Rogério Sganzerla
Rogério Sganzerla (1946 — 2004) was a Brazilian filmmaker and one of the main names of the Cinema de Invenção (or Cinema Marginal) underground movement.
Influenced by Orson Welles, Jean-Luc Godard, and José Mojica Marins, Sganzerla often used clichés from film noir and pornochanchadas. Irony, narrative subversion and collage were trademarks of his film aesthetics.
Sganzerla was born in Joaçaba, in the state of Santa Catarina, but moved with his family to São Paulo at a very young age, living there for most of his life. During the 1960s he wrote for the newspaper "O Estado de S. Paulo" ("The State of S. Paulo") as film critic, quickly being recognised as a young talent.

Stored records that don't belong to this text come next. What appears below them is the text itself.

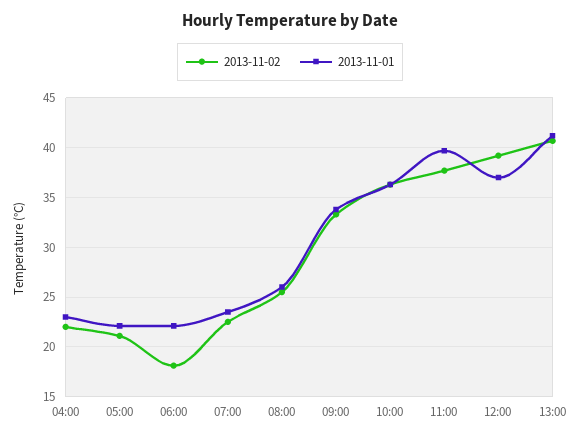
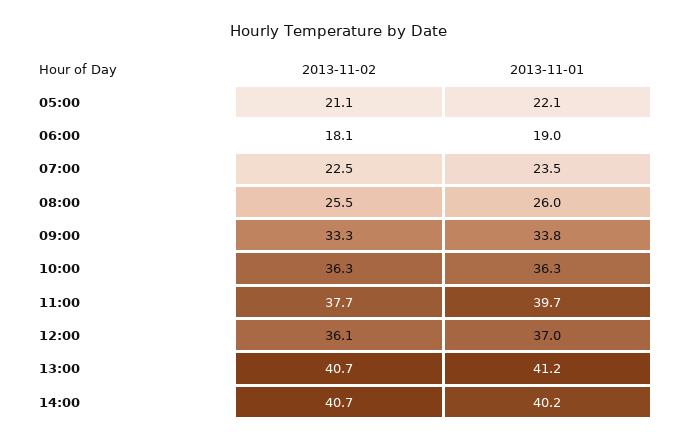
2013-11-02, 04:00: 22 -> none
2013-11-01, 04:00: 23 -> none
2013-11-01, 06:00: 22 -> 19
2013-11-02, 12:00: 39 -> 36.1
2013-11-02, 14:00: none -> 40.7
2013-11-01, 14:00: none -> 40.2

In 1967, Sganzerla directed his first short film, "Documentário" ("Documentary"), winning an award at the JB-Mesbla 16mm Festival. "Documentário" was quickly followed up by his first feature-length film in 1968, "O Bandido da Luz Vermelha" ("The Red Light Bandit"), which became a landmark for the movement known as Cinema de Invenção or Cinema Marginal and is still Sganzerla's most well-known film.

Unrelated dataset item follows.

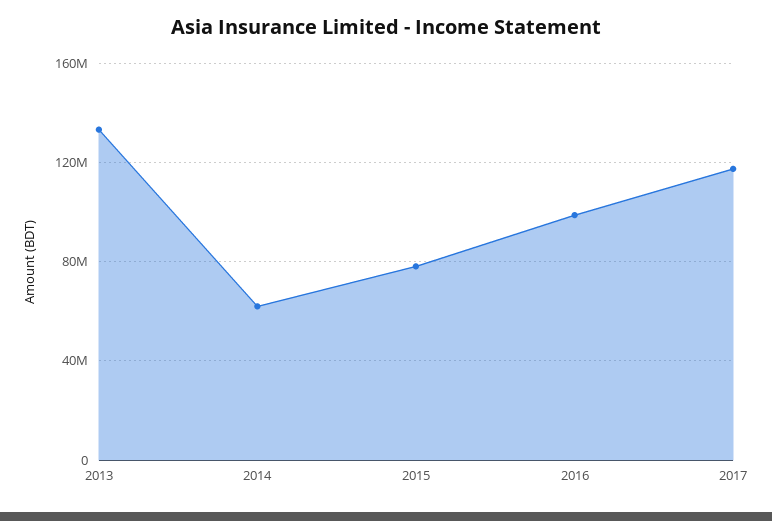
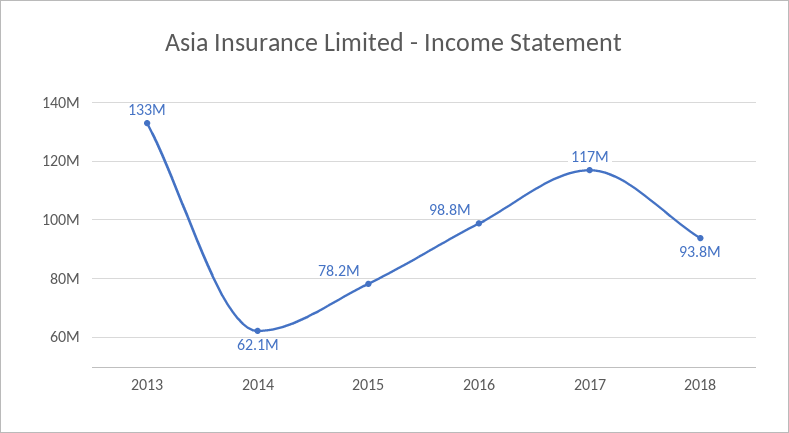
2018: none -> 93800000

In 1970, he founded the "Bel-Air Filmes" production company along with fellow Cinema de Invenção filmmaker Júlio Bressane. Headed by Sganzerla, the company produced his films "Copacabana Mon Amour", "Carnaval na Lama" and "Sem Essa, Aranha" and Bressane's "A Família do Barulho", "Barão Olavo, o Horrível" and "Cuidado, Madame", all shot in Brazil during four months of 1970 and edited abroad, in England, when both Sganzerla and Bressane were banished from their home country by the then rulling military dictatorship. While in exile, both Sganzerla and Bressane continued to shoot new films.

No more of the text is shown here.